来るなよ…からのキタ―! 巨大蟹が巻き起こす、スリル満点の絶望パニックホラー

マンガ

公開日:2020/12/11

『ガニメデ~殺戮の島~』(高橋構造/日本文芸社)
『ガニメデ~殺戮の島~』(高橋構造/日本文芸社)

 今回はちょっと季節感を出してお送りする。ということで、本格的な冬に突入ですね。冬といえば、こたつとみかんでぬくぬく過ごしたり、お鍋料理が美味しい季節だったりといろいろと風物詩となるものがあるが、その中でも冬における旬の食材といえば…そう、かに料理! かに漁が解禁されて、タラバ、ズワイ、毛ガニと、泣く子どころか、かに好きな人も黙るほどに美味いかにが一堂に会する“かに天国”シーズンの到来である。

 “浪花のモーツァルト”が作曲した「獲ーれ獲ーれぴーちぴち」なCMソングでおなじみのあのレストランをはじめ、ご家庭などでも人々がかにを賞味する最盛期。そんな中でマンガ界では、それとは真逆の“かに地獄”へと導かれた日本のとある孤島が舞台の、絶望残酷な物語が水揚げされたのだ。

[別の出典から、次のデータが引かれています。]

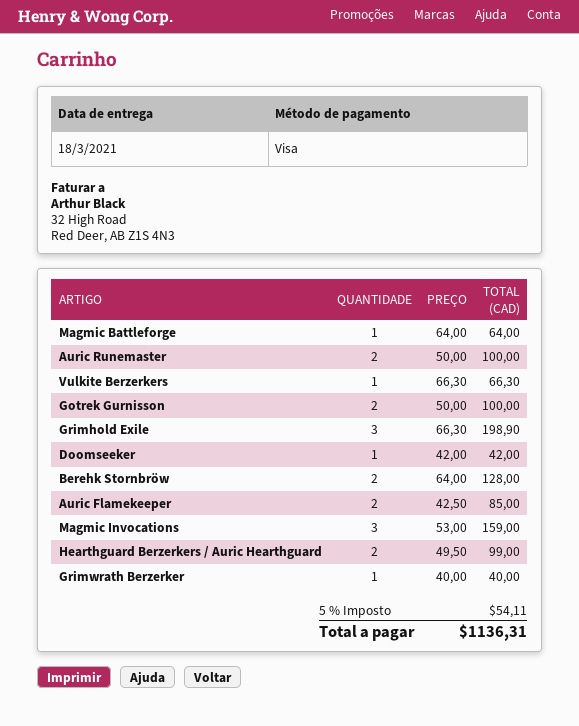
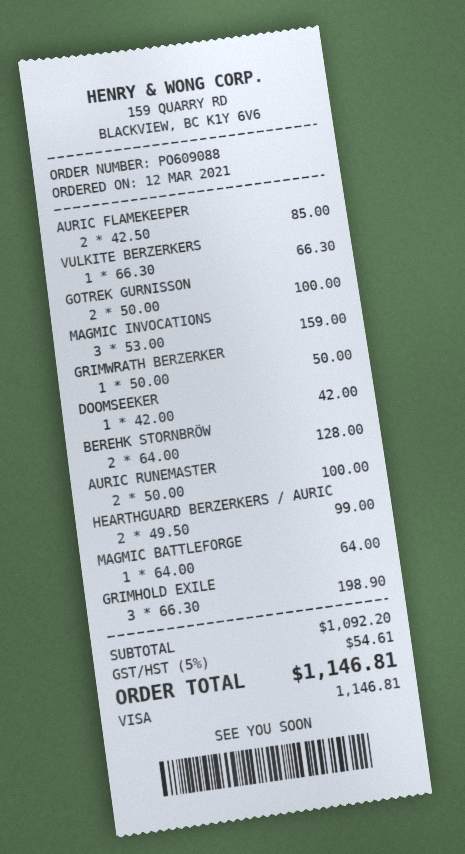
Grimwrath Berzerker: 1 x 40.00 = 40.00 -> 1 x 50.00 = 50.00
tax: 5% = 54.11 -> 5% = 54.61
total: 1136.31 -> 1146.81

巨大蟹が島民を食し恐怖に侵食されていく海洋パニックホラー、高橋構造先生の『ガニメデ~殺戮の島~』(日本文芸社)である。人と“かに”の立場が逆になり狩られてしまうその一部をご紹介しよう。

その島民の悲劇は、突然やってくる――。

 島民の反対の声がありつつも、リゾート開発が進行中の漁師の島・厳天島。この島で非常に奇妙で残酷な殺人事件が起きていた。後日、本土から数人の刑事や警察官が島へ上陸。殺害現場へ向かうと、見るに堪えない3人の変死体がそこにはあった。次第に島の天候が荒れていく中、殺人課の刑事・芝が単独で現場検証を始め、死体の状態と、床に付着しているなにかネバっこい液体を確認。さらに調べを進めていくが…。

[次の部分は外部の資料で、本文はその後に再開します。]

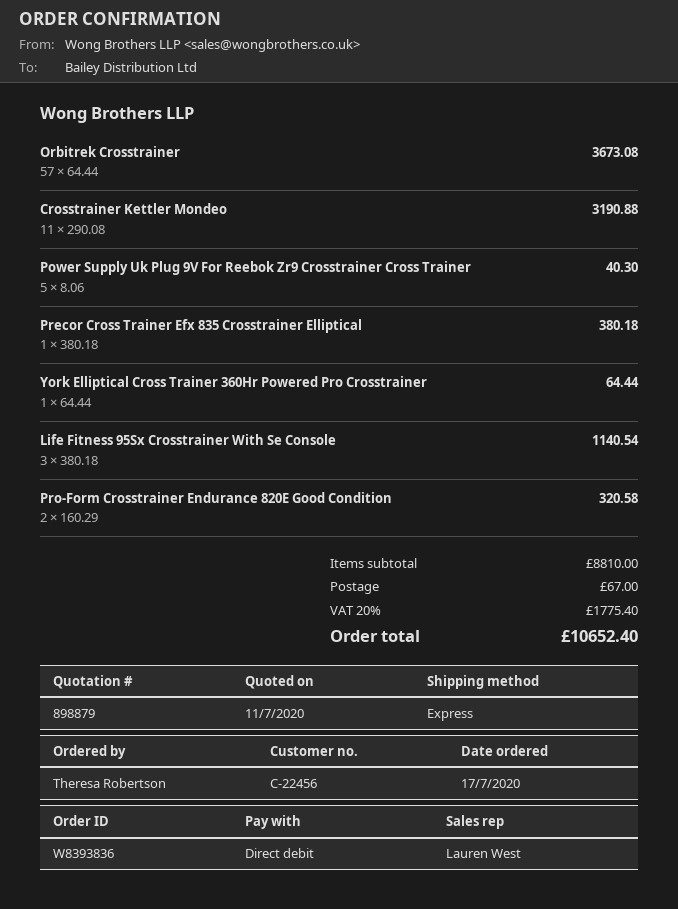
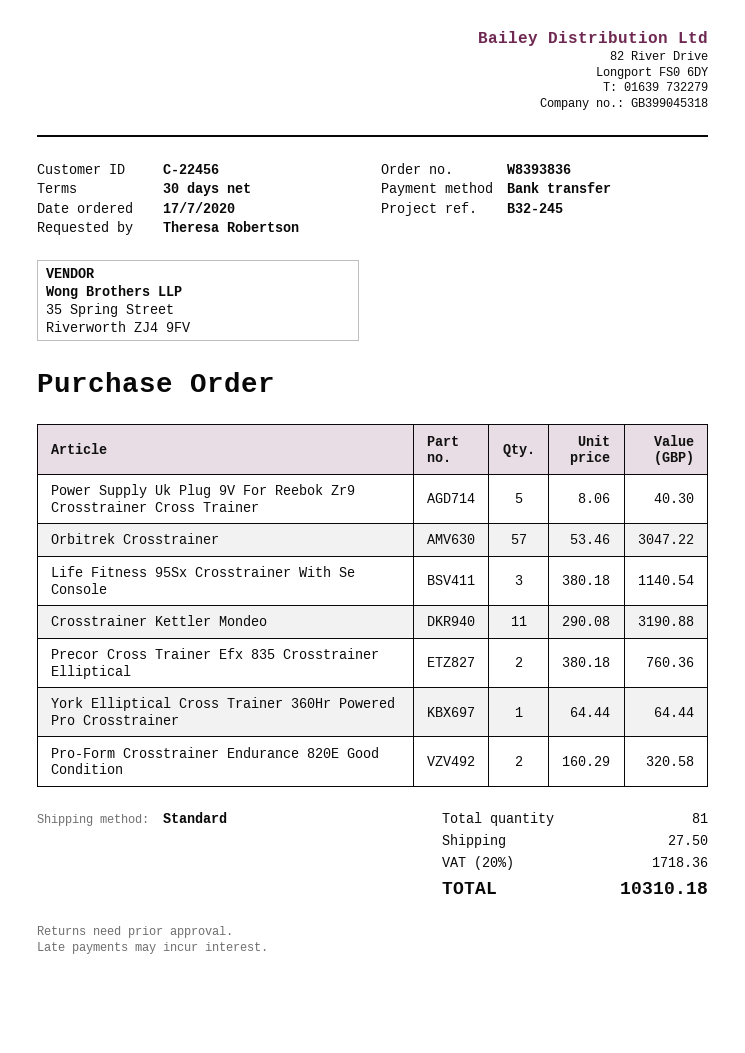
payment method: direct debit -> bank transfer
shipping method: express -> standard
Orbitrek Crosstrainer: 57 x 64.44 = 3673.08 -> 57 x 53.46 = 3047.22
Precor Cross Trainer Efx 835 Crosstrainer Elliptical: 1 x 380.18 = 380.18 -> 2 x 380.18 = 760.36
shipping: 67.00 -> 27.50
tax: 20% = 1775.40 -> 20% = 1718.36
total: 10652.40 -> 10310.18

 一方、荒天のため駐在所で一時避難している他の警官と島民たち。そこには、変死の疑いのある死体の状況を捜査する「検視官」も同行していた。小柄な若い女性で、名前は鈴浦圭。島民からは頼りないのでは…?と不安な目で見られるも、積極的な言動により一瞬で払拭。むしろ警官たちの先頭を切って行動する頼もしさを発揮し、芝刑事のいた現場へ向かうことに。しかし現場に到着すると、何ということでしょう。変死体が3体すべて消えていたのだ。さらに検証を続ける中、とてもショッキングな事態に遭遇する。それは、民家を破壊し大暴れする巨大蟹の姿だった! 以降、立て続けに島じゅうを襲う、パニックと惨状の連続。この状況を見て、とある人物…厳天島の長老が鈴浦たちに語ったのは、これは島に古くから言い伝えられる伝説の巨大蟹「ガニメデ」の怒りに触れたせいだ、ということだった。

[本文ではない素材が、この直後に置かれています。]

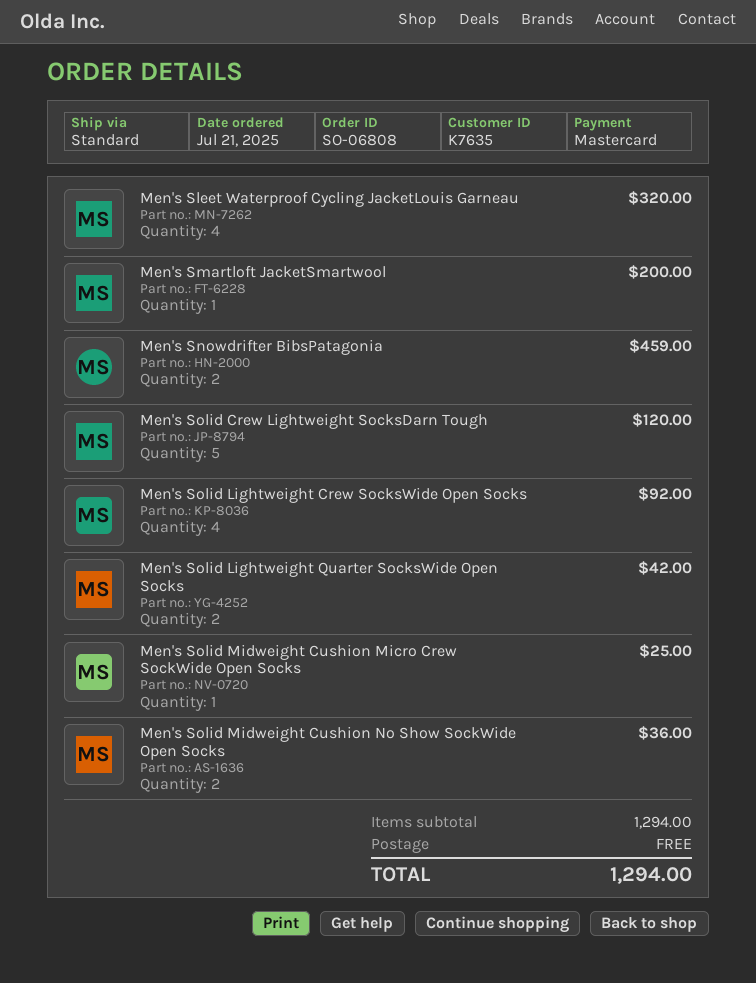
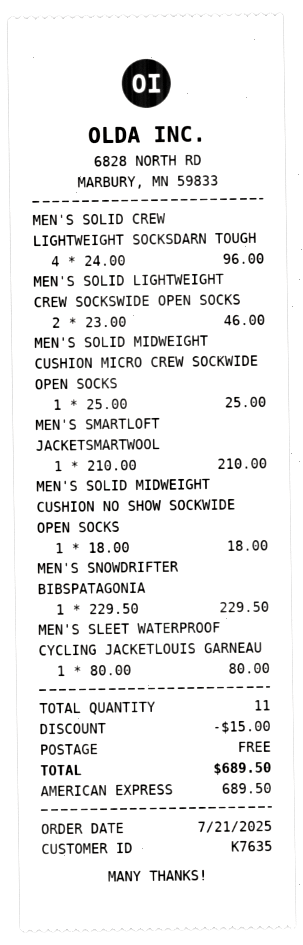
payment method: Mastercard -> American Express
Men's Sleet Waterproof Cycling JacketLouis Garneau: 4 for 320.00 -> 1 for 80.00
Men's Smartloft JacketSmartwool: 1 for 200.00 -> 1 for 210.00
Men's Snowdrifter BibsPatagonia: 2 for 459.00 -> 1 for 229.50
Men's Solid Crew Lightweight SocksDarn Tough: 5 for 120.00 -> 4 for 96.00
Men's Solid Lightweight Crew SocksWide Open Socks: 4 for 92.00 -> 2 for 46.00
Men's Solid Lightweight Quarter SocksWide Open Socks: 2 for 42.00 -> none
Men's Solid Midweight Cushion No Show SockWide Open Socks: 2 for 36.00 -> 1 for 18.00
discount: none -> 15.00
total: 1294.00 -> 689.50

 長年の沈黙から目覚め、島民たちを次々と襲うガニメデの恐怖。果たして巨大蟹の暴走を食い止める手段はあるのだろうか。死と絶望の蟹バサミ状態で繰り広げられる、島と島民の無謀な戦いの火蓋がチョッキーンと切られる。

 もう見事なまでのB級パニックホラー作品として描かれている。とはいえ、島民がやられていく様は、容赦ないくらいの残酷っぷり! まさに我々が専用のハサミでかにの脚や身をチョッキンチョッキン断っては食う感じの展開が続々&ゾクゾクだ。巨大蟹・ガニメデ、超つぇーっす。今回は少し長めにあらすじを書かせてもらったが、私の限りある言葉では表現しづらいパニックホラーならではの王道展開やスリルたっぷりな攻防を楽しんでいただきたい。個人的にはホラーやグチャなシーンは好みではないが、ここまで思い切った設定や、「来るなよ」からの「100%来る」なお約束展開は、十分にエンターテインメントとして楽しめる。怖いもの見たさで読んでみたい方には、きっと損させません。つか、この作品の担当編集さんにお尋ねしたい。絶対に冬のかにシーズンに合わせて発売してますよね? こういう仕込み、好きです。

 最後に、今回は今までとは全く違う色の作品を紹介したわけだが、実は今回からこのコーナーの担当さんが替わり、その一発目にこれをご提示されたのだ。思わず「クセ!」と某芸人のようにツッコんでしまった。今後も色の違うタイトルが出てくるかもしれませんが、どうか私に限界が来るそのときまでお付き合いください。そして初代となった担当さま、ありがとうございました。